- **EXERCISE INSTRUCTIONS**
From the data below, set down exactly the lines between the one holding "quote number: QT2023 -> QT7723" and the one holding "Vionic Women's Pismo", inclusive, and no others.

Change detection data
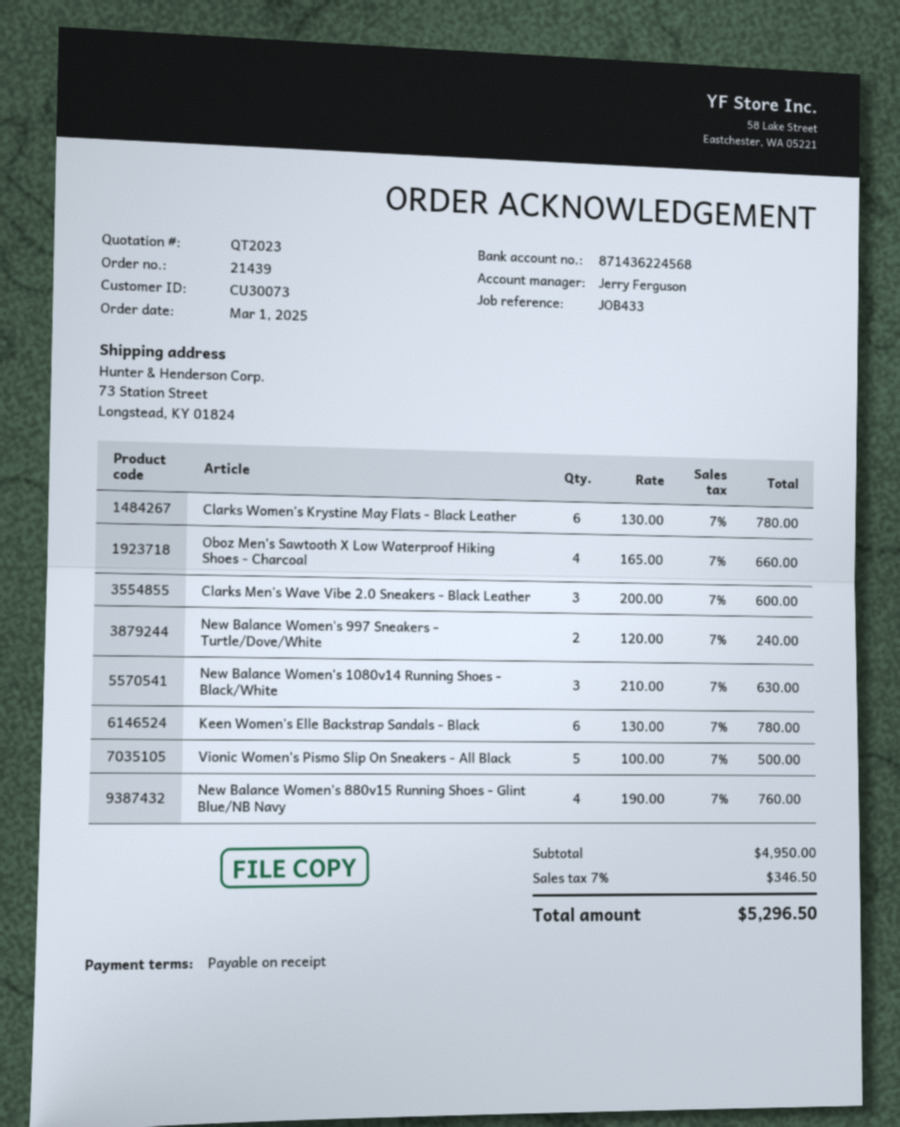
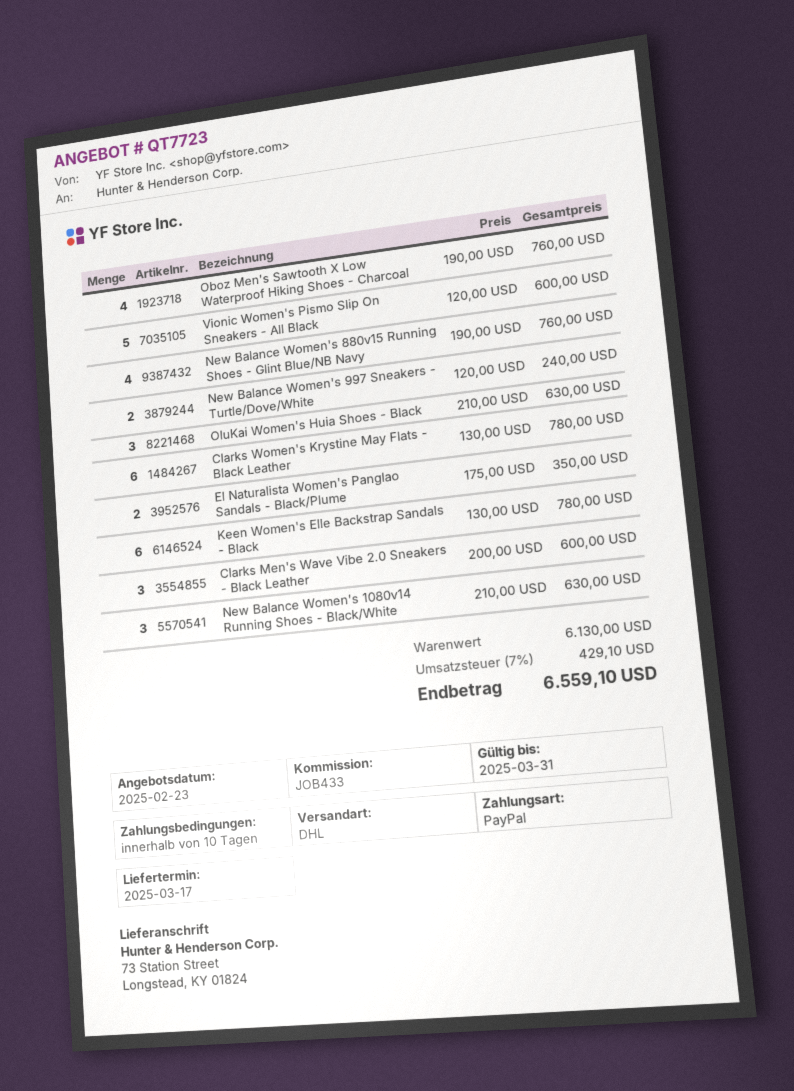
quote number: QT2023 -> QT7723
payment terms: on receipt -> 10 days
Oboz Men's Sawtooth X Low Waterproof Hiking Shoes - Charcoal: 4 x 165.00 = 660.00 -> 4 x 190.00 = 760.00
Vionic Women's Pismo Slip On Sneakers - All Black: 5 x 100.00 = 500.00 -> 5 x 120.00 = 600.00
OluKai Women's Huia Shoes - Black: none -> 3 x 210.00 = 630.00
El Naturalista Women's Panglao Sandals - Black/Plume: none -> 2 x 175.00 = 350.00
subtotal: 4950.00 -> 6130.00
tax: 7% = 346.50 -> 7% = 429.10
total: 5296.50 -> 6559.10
---
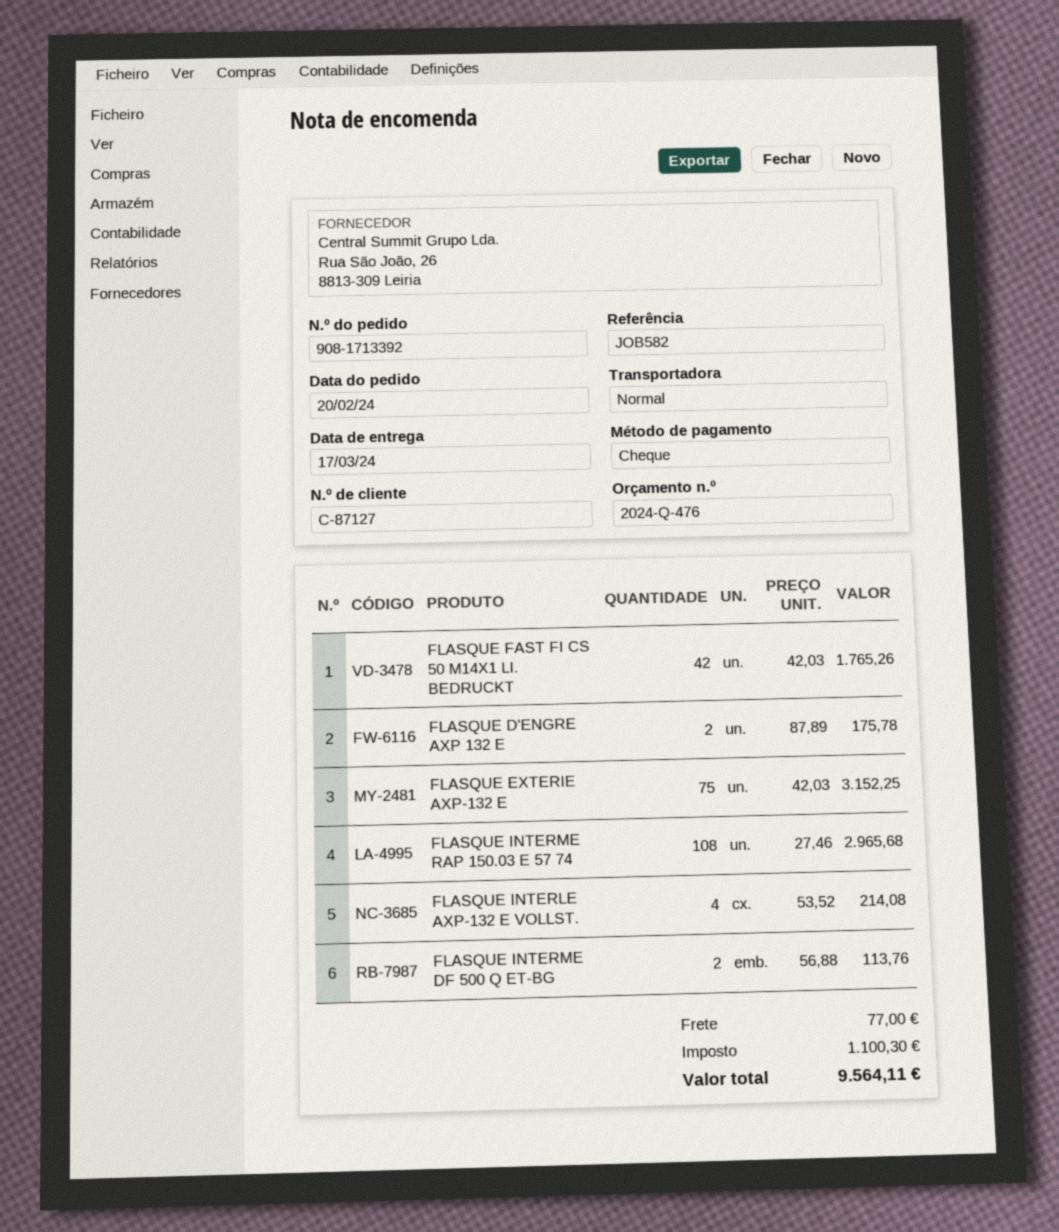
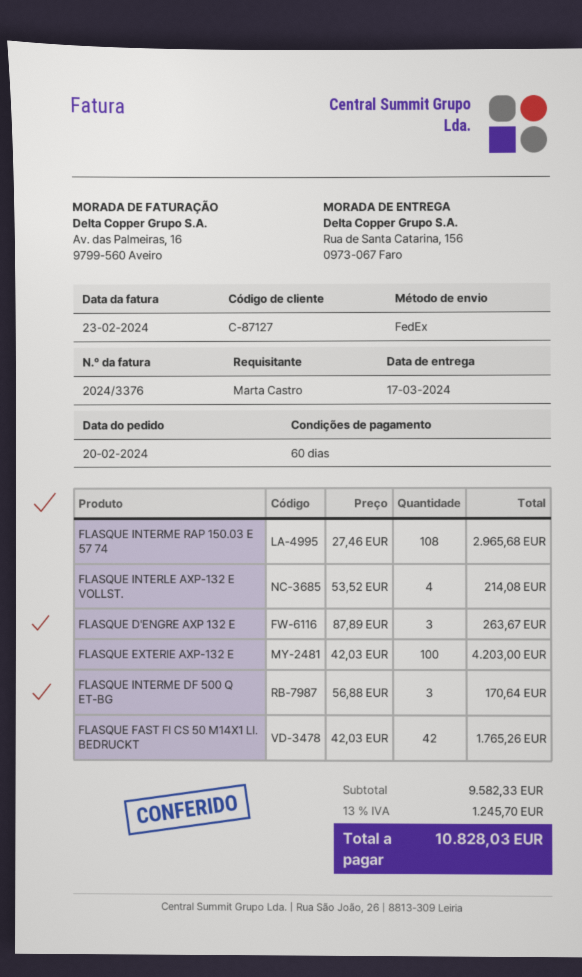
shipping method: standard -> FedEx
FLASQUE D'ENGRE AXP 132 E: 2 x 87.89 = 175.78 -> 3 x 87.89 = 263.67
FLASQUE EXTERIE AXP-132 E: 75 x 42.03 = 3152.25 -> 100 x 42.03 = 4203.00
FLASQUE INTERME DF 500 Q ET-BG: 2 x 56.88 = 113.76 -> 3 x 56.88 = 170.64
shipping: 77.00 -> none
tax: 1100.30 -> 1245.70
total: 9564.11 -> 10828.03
--
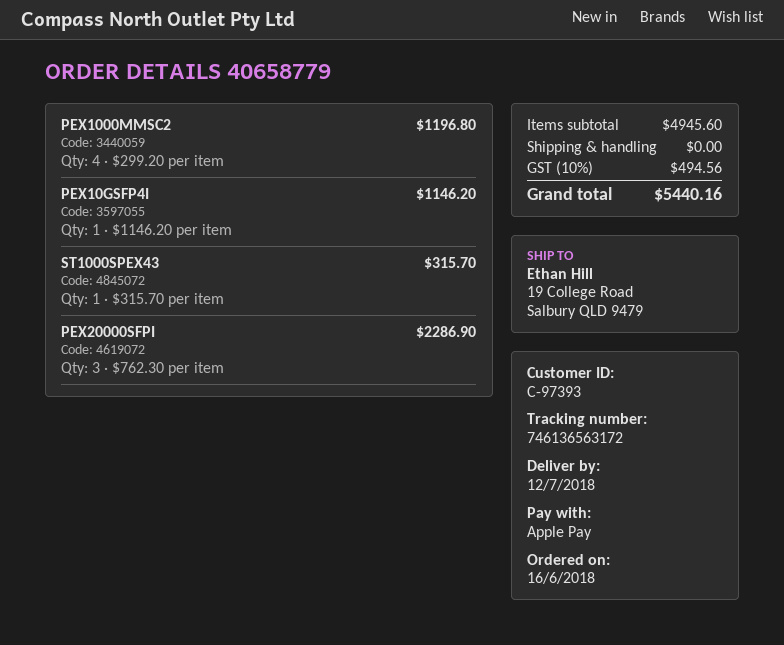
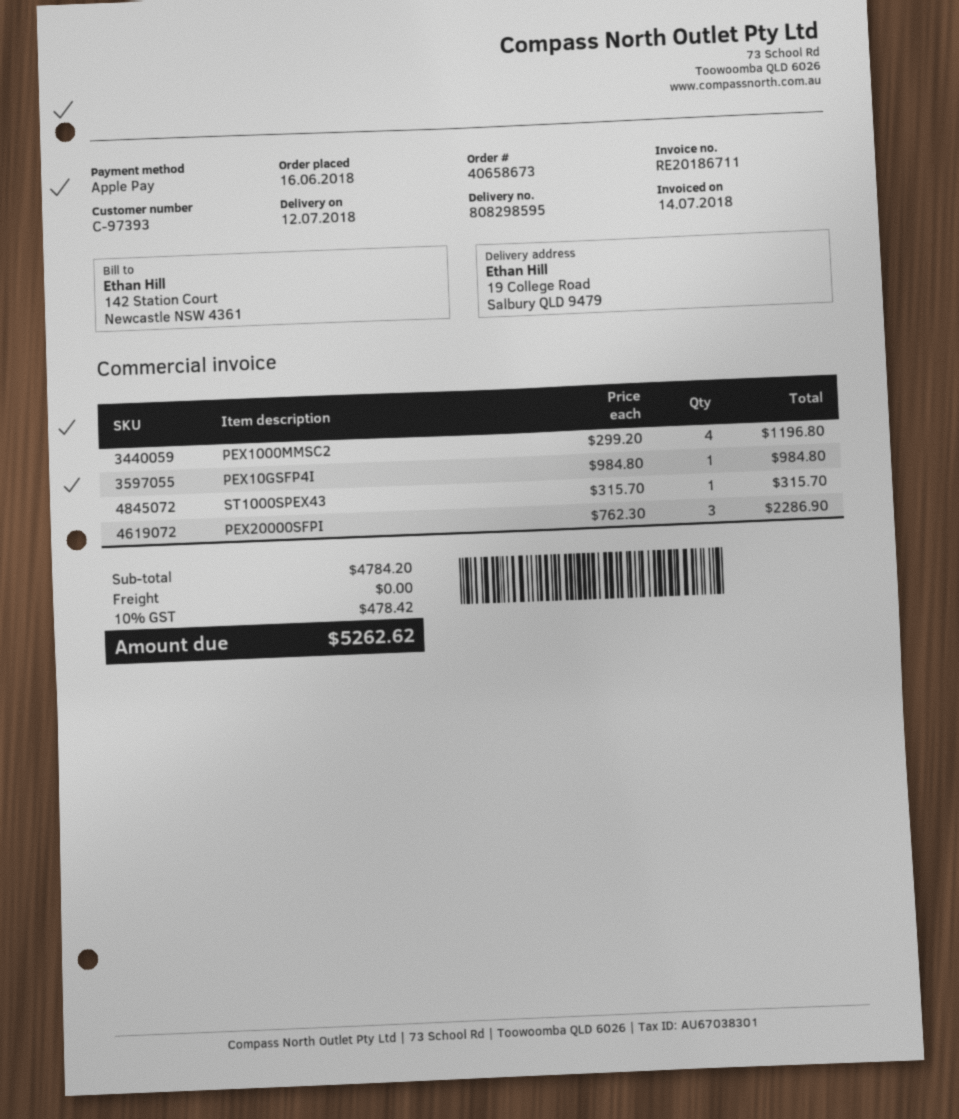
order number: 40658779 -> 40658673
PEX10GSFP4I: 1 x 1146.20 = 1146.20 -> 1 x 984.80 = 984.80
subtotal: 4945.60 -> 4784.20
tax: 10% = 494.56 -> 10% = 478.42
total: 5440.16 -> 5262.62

- **RESULT OF THE TASK**
quote number: QT2023 -> QT7723
payment terms: on receipt -> 10 days
Oboz Men's Sawtooth X Low Waterproof Hiking Shoes - Charcoal: 4 x 165.00 = 660.00 -> 4 x 190.00 = 760.00
Vionic Women's Pismo Slip On Sneakers - All Black: 5 x 100.00 = 500.00 -> 5 x 120.00 = 600.00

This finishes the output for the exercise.